#  > > >  >  > Форум >  > > >  >  > Лингвистический форум >  > > >  >  > Лингвистический форум >  > > >  >  > Санскрит >  > > >  >  >  Сахалока

## Сергей Хос

Кто знает, как это правильно сказать по-русски?

----------


## Же Ка

сахалока - мировая система, условно разделяется на три основных уровня... камадхату, рупадхату и арупадхату  :EEK!:  / короче, я бы не переводил  :Embarrassment:  /

----------

Сергей Хос (06.12.2010)

----------


## Сергей Хос

Да, но хотелось бы этимологию слова узнать, просто для общего развития. Потому что в тибетском как-то довольно неоднозначно.
Санскритологи, ау!

----------


## Юй Кан

Согласно Монье-Вильямсу:

saha-loka-dhaatu --  m. the world inhabited by men , the earth Buddh.

----------


## Юй Кан

При этом: http://www.babylon.com/definition/Sa...-dhatu/English

----------

Сергей Хос (07.12.2010)

----------


## Сергей Хос

На американский перевели как World of Fortitude.
В оригинале стоит *mi mjed* - saha, fearless[ness], patien[t][ce], endurance, fortitude, tolerant [-ce], forbearance, unforgotten.
То есть спектр значений тибетского слова очень широкий: тут тебе и бесстрашие, и терпение, и незабывание.
Вот мне и интересно, какое главное значение соответствующего санскритского корня.

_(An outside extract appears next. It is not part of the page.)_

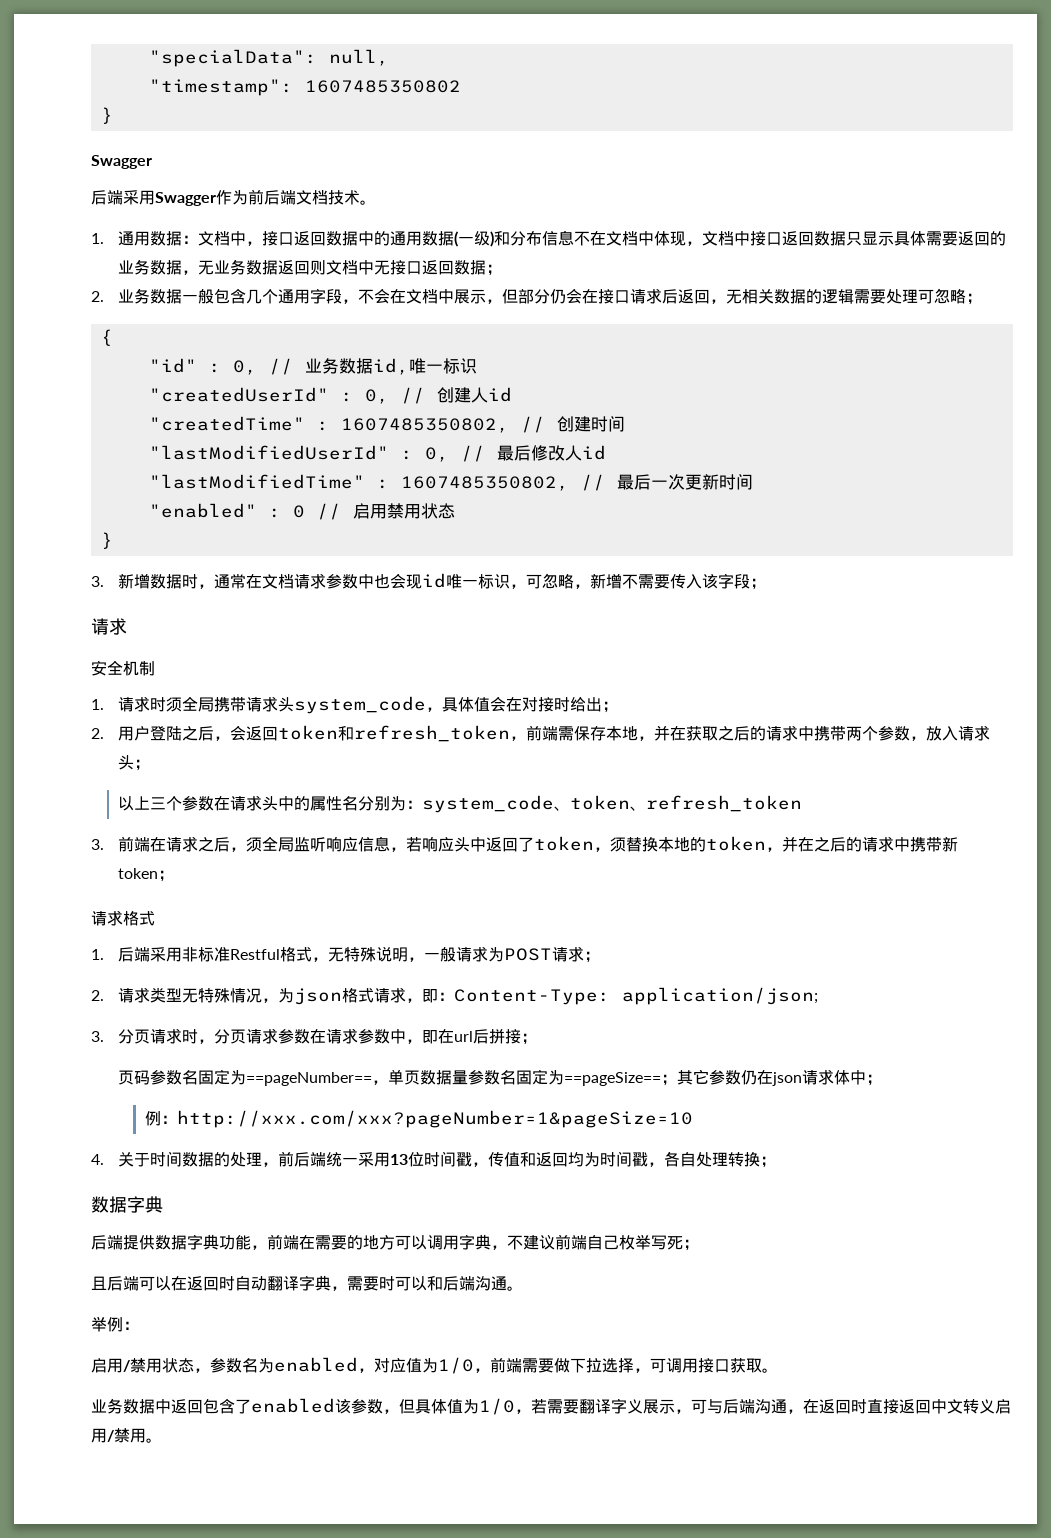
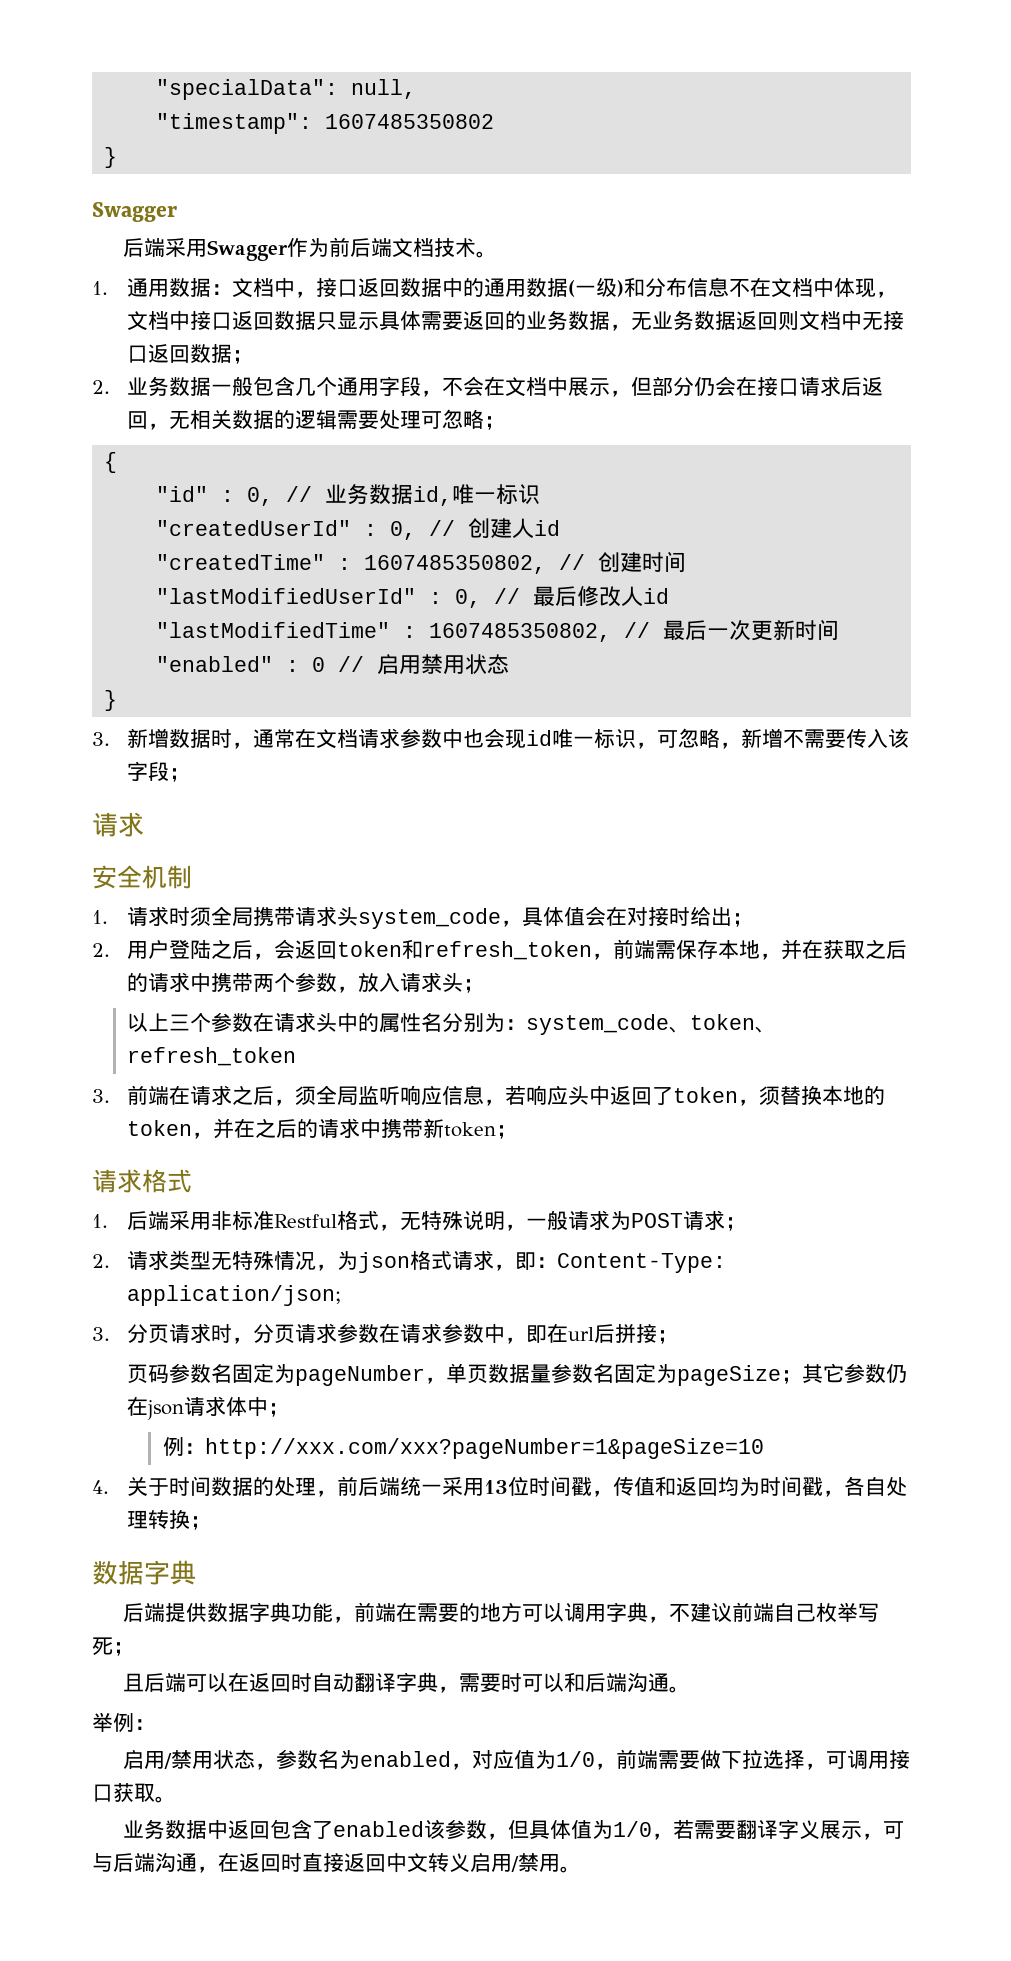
[245,1072,372,1086] ==pageNumber== -> [295,1365,426,1386] pageNumber
[563,1072,661,1086] ==pageSize== -> [677,1365,782,1386] pageSize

Если saha = unity, union, так это и, что называется, близко не лежало по значению.

----------

Же Ка (07.12.2010)

----------


## Же Ка

да уж многогранный термин... варианты с endurance и fortitude... хороши... Мир Сопротивляемости, Мир Отсрочки. имхо, близко... тепло... а нужно погорячей? =)

----------


## Юй Кан

Сергей, вытащите себе электронный Монье-Вильямса? И ряд проблем с санскритом снимется.
Теперь знаю, что у Нико нет такой возможности, но Вы-то -- можете? : )

И вот цитаты касательно того самого _саха_ как такового из двух словарных статей:

-- 2 ind. (prob. fr. 7. %{sa+dhA} , which in Veda may become %{dha} ; cf. 1. %{sadha}) together with , along with , with (with %{grah} and %{A-dA} , `" to take with one "' ; with %{dA} , to give to take away with one "' ; with %{kRtvA} and acc. , `" taking with one , `" in the company of "' ; often as a prep. governing instr. case , but generally placed after the governed word e.g. %{tena@saha} , `" along with him "' [1193,3] ; exceptionally with abl. e.g. %{aizvaryAt@saha} , `" with sovereignty "' Ca1n2. 104) 
-- in common , in company , jointly , conjointly , in concert (often used as a prefix in comp. , expressing `" community of action "' , e.g. %{sahA7dhyayana} q.v. ; or forming adjectives expressing `" the companion of an action "' , e.g. %{saha-cara} q.v.)

-- mf(%{A})n. powerful , mighty RV. (ifc.)
-- overcoming , vanquishing MBh.
-- bearing , enduring , withstanding , defying , equal to , a match for (gen. or comp.) MBh. Ka1v. &c. 
-- causing , effecting , stimulating , exerting S3is3.
-- able to , capable of (inf. cr comp.) Ka1lid. S3is3. Katha1s. (%{A}) 
[...]
-- f. the earth L.
-- (with Buddhists) N. of a division of the world (with %{loka-dhAtu} , `" the world inhabited by men "') Ka1ran2d2.

----------

Сергей Хос (07.12.2010)

----------


## Сергей Хос

> Сергей, вытащите себе электронный Монье-Вильямса? И ряд проблем с санскритом снимется.


Спасибо, непременно, как только до москвы доберусь.

В общем, судя по всему, действительно, Мир преодоления (или терпения?).
Я почему так копаюсь? названия такого рода часто бывают значимыми, несущими смысл. Интересно же.
А в переводе конечно оставлю Сахалоку. Так спокойнее.

----------

Юй Кан (07.12.2010)

----------


## Юй Кан

> В общем, судя по всему, действительно, Мир преодоления (или терпения?).
> Я почему так копаюсь? названия такого рода часто бывают значимыми, несущими смысл. Интересно же.
> А в переводе конечно оставлю Сахалоку. Так спокойнее.


Да я ничего! %) Сам копаю, пока до конца себе не впойму... : ) И не просто потому что интересно, а патамушта только так и нада (иначе -- халтура).
Сорь, за банальный коммент, сводимый к наставлению в занудстве. : )

Что касается сахалоки, то, по мне, если переводить именно _overcoming, vanquishing_, точнее будет "преодолеваемый/[подлежащий] преодолению". ИМХО, не более.

----------

Марина В (07.12.2010), Сергей Хос (07.12.2010)

----------


## Сергей Хос

> И не просто потому что интересно, а патамушта только так и нада (иначе -- халтура).


Ну да, иначе получается автопереводчик. Это всегда заметно.

----------

Юй Кан (07.12.2010)

----------


## Сергей Хос

Оказывается, вот оно как на самом деле:
На санскрите «претерпевание» — саха (saha), что также значит «обладание», «перенесение» или «способность». Все живые существа, родившиеся в этом мире, претерпевают клеши и страдания. Иначе говоря, существа обладают ими в большом количестве. «Претерпевание» также означает стойкое перенесение трудностей. Бодхисаттвы этого мира терпеливо переносят [трудности], проявляя исключительную отвагу и выдающееся бесстрашие. Таким образом, этот мир называется Претерпевание.
_Джамгон Конгтрул_
«Мириады миров»

----------

Aion (01.01.2011), Аня Приходящая (01.01.2011)

----------